Reichman began his discussion by speaking of his experience with Honduran schoolchildren, many of whom have family working in the US and are sending money back to them. He used these students as the centerpieces of his presentation, to showcase the concept of “transnationalism.” You see, these children knew as much about the American cities their family members were located in as they did their hometowns in Honduras. Almost all of them expected to travel to the US sometime in the future, to work, save up money, and return home to Honduras.

“We’re living in a transnational world,” Reichman explains, “Nowhere is truly isolated or remote.” Like these children, many people around the world have dreams of working in America for a few years to earn enough money to return home to “build a new house and buy a new truck.” However, the outdated immigration system in the US does not allow easy temporary work visas which would serve the global labor market well.

Reichman went on to discuss the dangers of exploitation and situations similar to “indentured servitude,” which exist today when undocumented immigrants work without the protection of the law. He described the family dynamics associated with migration and how they have changed over recent decades. He finished his discussion by saying “Globalization is here to stay,” and that this can be a good thing as long as our country reforms our immigration policy. Reichman is hopeful that this is possible, because both Republicans and Democrats agree that the American immigration system is broken and needs fixing.

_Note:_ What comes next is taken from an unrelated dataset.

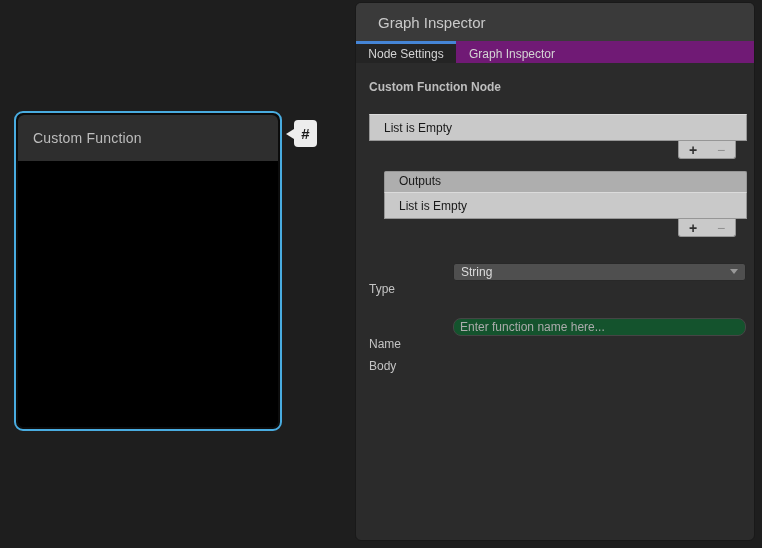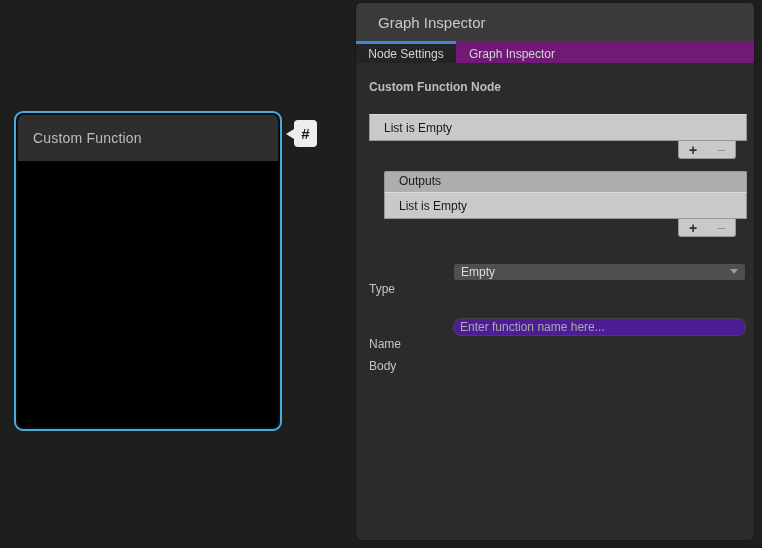"Empty" span { text: Empty -> String }
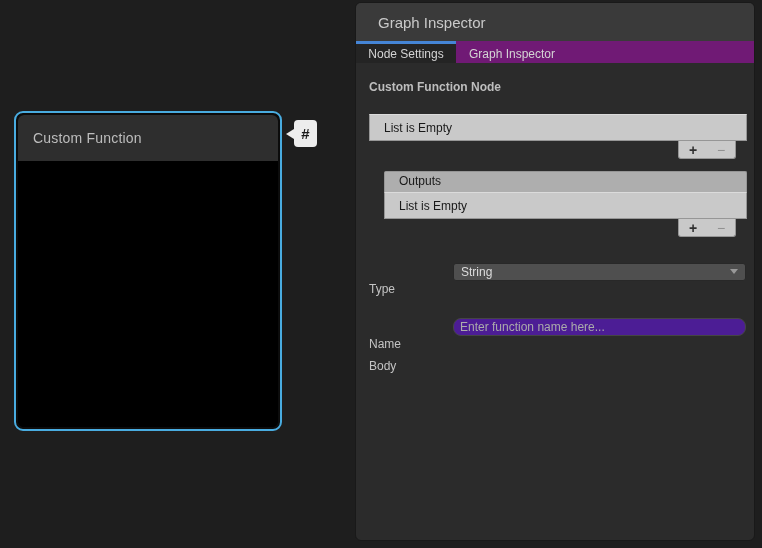"Enter function name here..." .tfield { background: #4c1d95 -> #14532d }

The University as a Model for Community Leadership: The Future of East High School

By Shaun Nelms ’04W (MS), ’13 (EdD)

Shaun Nelms is an alumnus, an associate clinical professor at the Warner School of Education, and the Superintendent of East High School. His presentation told the inspiring story of the partnership between the University of Rochester and a local high school, and how this partnership brought East back from the brink.

The partnership began two years ago. East High School embraced the principles of the University and made “equity” the center of its works. This equity was defined by the students themselves, and the reform was “by students, for students, of students.”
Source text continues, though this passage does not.